Today parliament returns after recess. As MPs, we have plenty to be getting on with right now. But as our attention is focused on the unfolding public health crisis and the recession facing us, we can’t lose sight of the third crisis that’s threatening our very existence: the climate crisis.
Because while we were busy tackling the pandemic, the climate emergency hasn’t gone away. Global warming has not paused for lockdown, and saving the planet we live on cannot wait for quieter times. We must act now.
The 2018 special report by the UN intergovernmental panel on climate change set out that to prevent runaway climate chaos, we need “rapid and far-reaching transitions” that are “unprecedented in terms of scale”. We are not talking about minor tweaks here and there, but a complete restructuring of our economy.
We simply can’t accept the answer that this is impossible. Covid-19 has shown us that when governments believe that there is an emergency, they can act fast. It has shown us that austerity was always a political choice, and that there’s nothing inevitable about the status quo under which our economy and society have operated.
For too long, we took for granted that our society is run by and for the privileged few, that power and wealth are concentrated in the hands of a small minority, and that the poor must suffer cuts upon cuts while the rich get richer and our environment is trashed. But we’ve had enough. Let’s make sure this moment is a wake-up call.

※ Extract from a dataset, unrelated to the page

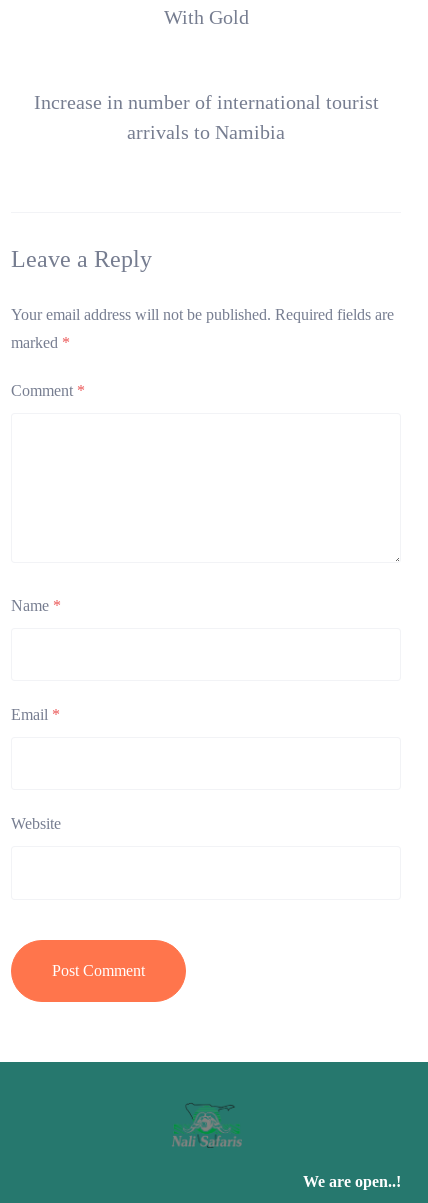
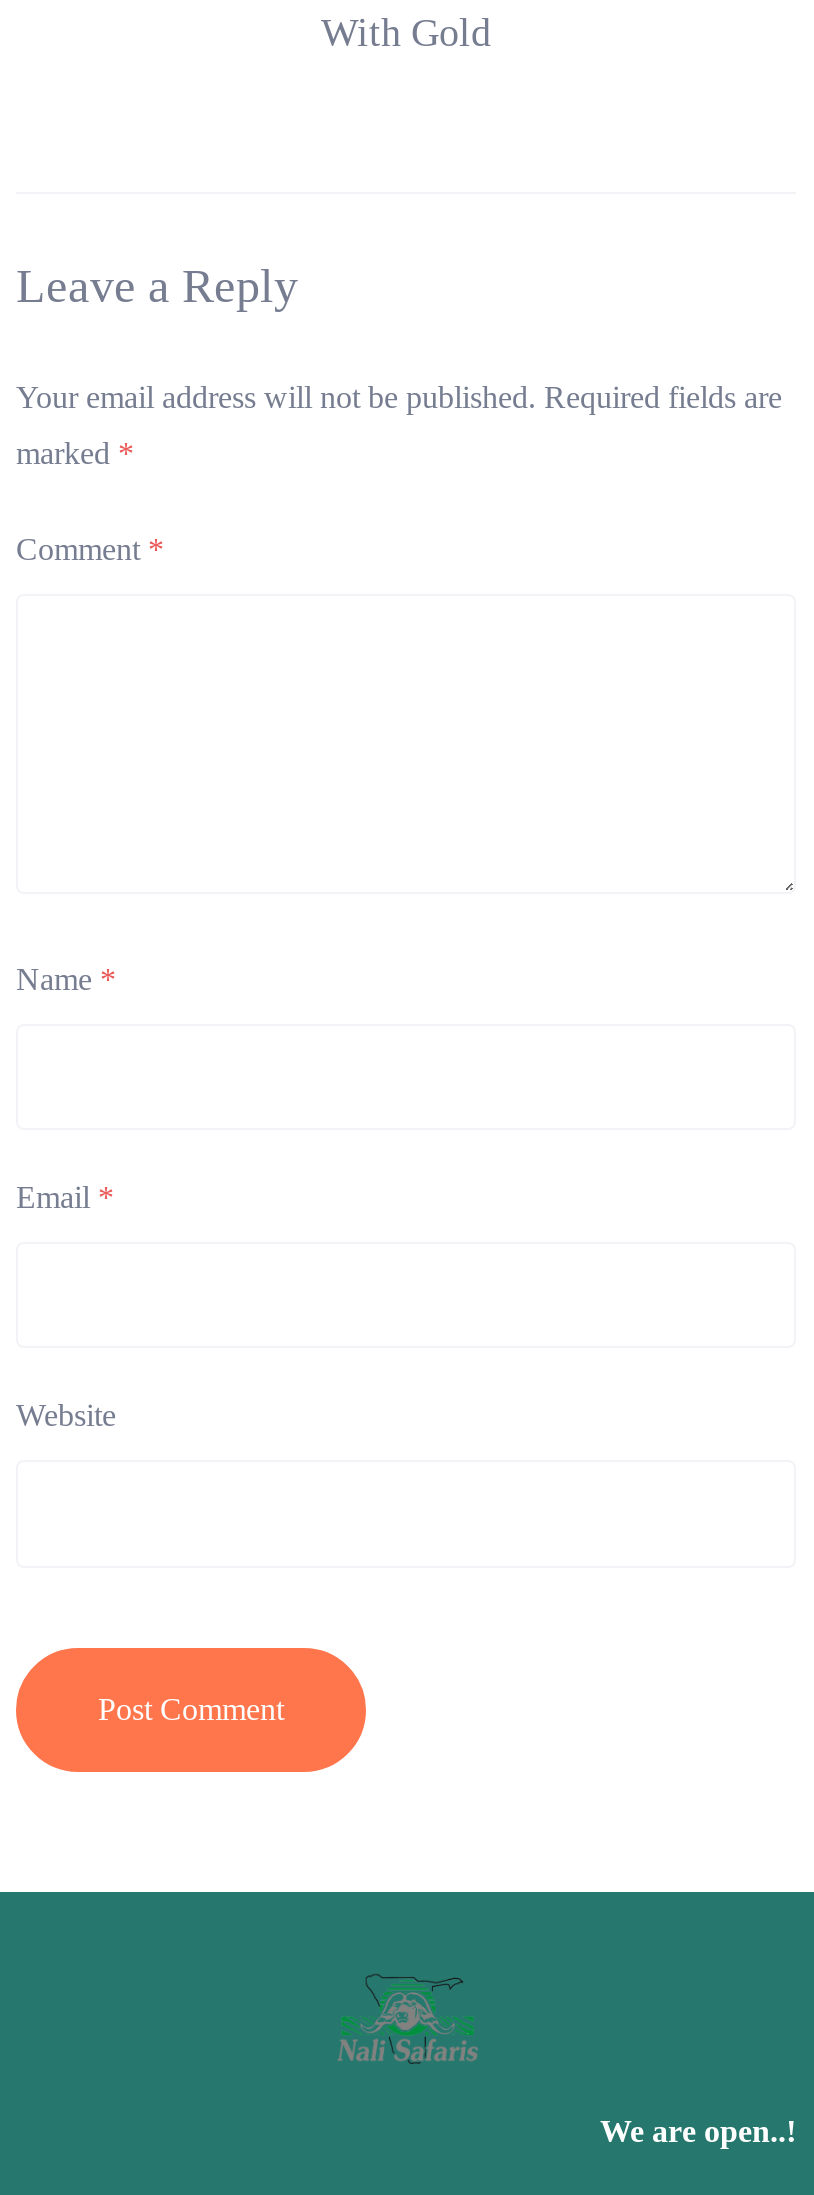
- Increase in number of international tourist
- arrivals to Namibia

It’s disgraceful that the government is trying to distract us from their colossal failures by scapegoating migrants who are trying to cross the English Channel. Let’s be clear: migrants and refugees are not a threat to our civilisation – but climate chaos and ecological breakdown are real threats. Instead of attacking migrants and refugees, let’s attack the power of energy companies that are making profits as the world burns or a government that refuses to invest in a truly circular economy.
Just as we won’t accept the falsehood that it is immigrants who are to blame for mass unemployment, we cannot accept the idea that it is ordinary working-class people who are to blame for climate change, or that we can solve it by just shopping a little less. No – this is a crisis of a system and a government that has failed to grasp the scale and urgency of the crisis we face. That’s why we say ‘system change, not climate change’.
As lockdown ends, there can be no going back to normal, because normal wasn’t working. We don’t need a ‘recovery’ that takes us back to how things were, but a transformation towards how things should be. We need a real green new deal, huge-scale investment in green jobs and infrastructure and a reordering of our priorities so that people and planet – not private profits – come first.
That’s why I am proud to be one of the MPs supporting the climate and ecological emergency bill, which has been initiated by activists and tabled by my colleague Caroline Lucas. It’s a bill that demands that the climate and ecological crisis is not merely declared, but acted upon with the urgency it deserves.
In May 2019, after parliament declared a climate and ecological emergency, it would have made sense for the government to have brought forward its own comprehensive legislation – but instead here we are over a year later, having to cajole and drag them into any action. Make no mistake, it is grassroots pressure from people like the demonstrators today that is making lawmakers pay attention.
While I’ll be in parliament campaigning for this bill to become law, I am asking those who are attending demonstrations and mobilising in communities to keep organising, keep challenging and keep holding us to account. And if the government refuses to listen, be so loud that they can’t pretend not to hear.